Crystal Field Theory
Example
- High- and Low-Spin Complexes
- Solution
Example
- CFT for Other Geometries
- Solution

To explain the observed behavior of transition metal complexes (such as how colors arise), a model involving electrostatic interactions between the electrons from the ligands and the electrons in the unhybridized d orbitals of the central metal atom has been developed. This electrostatic model is crystal field theory (CFT). It allows us to understand, interpret, and predict the colors, magnetic behavior, and some structures of coordination compounds of transition metals.

CFT focuses on the nonbonding electrons on the central metal ion in coordination complexes not on the metal-ligand bonds. Like valence bond theory, CFT tells only part of the story of the behavior of complexes. However, it tells the part that valence bond theory does not. In its pure form, CFT ignores any covalent bonding between ligands and metal ions.

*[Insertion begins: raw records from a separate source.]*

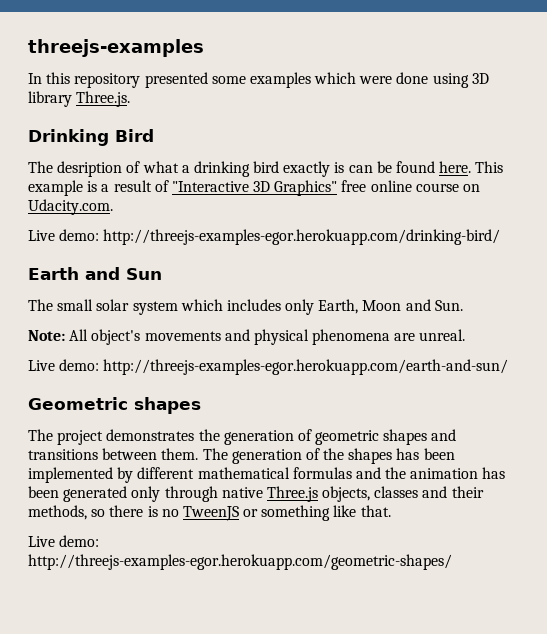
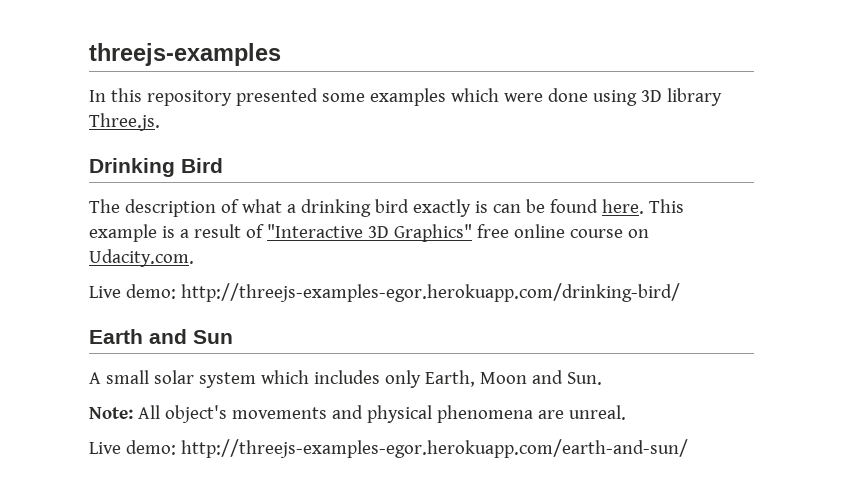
- The desription of what a drinking bird exactly is can be found here.
+ The description of what a drinking bird exactly is can be found here.
- The small solar system which includes only Earth, Moon and Sun.
+ A small solar system which includes only Earth, Moon and Sun.
- Geometric shapes
- The project demonstrates the generation of geometric shapes and transitions between them. The generation of the shapes has been implemented by different mathematical formulas and the animation has been generated only through native Three.js objects, classes and their methods, so there is no TweenJS or something like that.
- Live demo: http://threejs-examples-egor.herokuapp.com/geometric-shapes/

Both the ligand and the metal are treated as infinitesimally small point charges.

All electrons are negative, so the electrons donated from the ligands will repel the electrons of the central metal. Let us consider the behavior of the electrons in the unhybridized d orbitals in an octahedral complex. The five d orbitals consist of lobe-shaped regions and are arranged in space, as shown in the figure below. In an octahedral complex, the six ligands coordinate along the axes.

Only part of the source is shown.